§ Your assignment
When you reach the line that has "html: <div>**ភាសាសំស្ក្រឹត និងភាសាបាលីបានជួយបង្កើតខេមរភាសា</div>" in the material below, reproduce it and each line after it exactly, through the last one.

§ Records for the task
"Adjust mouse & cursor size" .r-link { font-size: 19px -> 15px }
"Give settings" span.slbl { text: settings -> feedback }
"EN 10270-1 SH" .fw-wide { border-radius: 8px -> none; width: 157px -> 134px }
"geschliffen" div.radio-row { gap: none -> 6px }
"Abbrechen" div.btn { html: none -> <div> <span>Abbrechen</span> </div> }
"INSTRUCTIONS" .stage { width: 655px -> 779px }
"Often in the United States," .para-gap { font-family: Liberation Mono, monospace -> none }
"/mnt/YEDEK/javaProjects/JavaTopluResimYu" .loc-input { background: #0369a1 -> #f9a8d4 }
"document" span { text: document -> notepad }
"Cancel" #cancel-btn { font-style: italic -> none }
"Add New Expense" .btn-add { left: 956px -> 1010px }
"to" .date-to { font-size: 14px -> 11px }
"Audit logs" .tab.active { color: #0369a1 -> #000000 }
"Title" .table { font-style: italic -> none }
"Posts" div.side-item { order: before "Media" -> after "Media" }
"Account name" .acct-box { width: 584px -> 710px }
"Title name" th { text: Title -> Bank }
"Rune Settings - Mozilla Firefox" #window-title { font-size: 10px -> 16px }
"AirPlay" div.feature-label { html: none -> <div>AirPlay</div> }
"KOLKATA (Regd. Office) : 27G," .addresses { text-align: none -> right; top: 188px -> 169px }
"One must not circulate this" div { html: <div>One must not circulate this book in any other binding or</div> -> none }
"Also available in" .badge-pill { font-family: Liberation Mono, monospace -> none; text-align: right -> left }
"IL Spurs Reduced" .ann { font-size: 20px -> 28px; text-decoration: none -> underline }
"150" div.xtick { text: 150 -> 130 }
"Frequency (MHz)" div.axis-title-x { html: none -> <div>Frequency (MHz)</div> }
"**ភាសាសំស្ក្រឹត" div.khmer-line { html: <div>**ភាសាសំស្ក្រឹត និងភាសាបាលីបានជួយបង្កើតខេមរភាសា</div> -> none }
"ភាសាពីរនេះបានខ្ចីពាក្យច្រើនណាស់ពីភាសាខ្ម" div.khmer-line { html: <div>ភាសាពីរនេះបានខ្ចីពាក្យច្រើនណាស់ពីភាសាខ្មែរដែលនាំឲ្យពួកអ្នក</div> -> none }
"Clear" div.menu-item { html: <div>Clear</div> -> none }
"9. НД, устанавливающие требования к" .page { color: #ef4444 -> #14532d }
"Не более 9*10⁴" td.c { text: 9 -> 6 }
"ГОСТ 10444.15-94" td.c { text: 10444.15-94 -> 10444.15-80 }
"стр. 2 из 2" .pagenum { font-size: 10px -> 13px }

§ Answer section
"**ភាសាសំស្ក្រឹត" div.khmer-line { html: <div>**ភាសាសំស្ក្រឹត និងភាសាបាលីបានជួយបង្កើតខេមរភាសា</div> -> none }
"ភាសាពីរនេះបានខ្ចីពាក្យច្រើនណាស់ពីភាសាខ្ម" div.khmer-line { html: <div>ភាសាពីរនេះបានខ្ចីពាក្យច្រើនណាស់ពីភាសាខ្មែរដែលនាំឲ្យពួកអ្នក</div> -> none }
"Clear" div.menu-item { html: <div>Clear</div> -> none }
"9. НД, устанавливающие требования к" .page { color: #ef4444 -> #14532d }
"Не более 9*10⁴" td.c { text: 9 -> 6 }
"ГОСТ 10444.15-94" td.c { text: 10444.15-94 -> 10444.15-80 }
"стр. 2 из 2" .pagenum { font-size: 10px -> 13px }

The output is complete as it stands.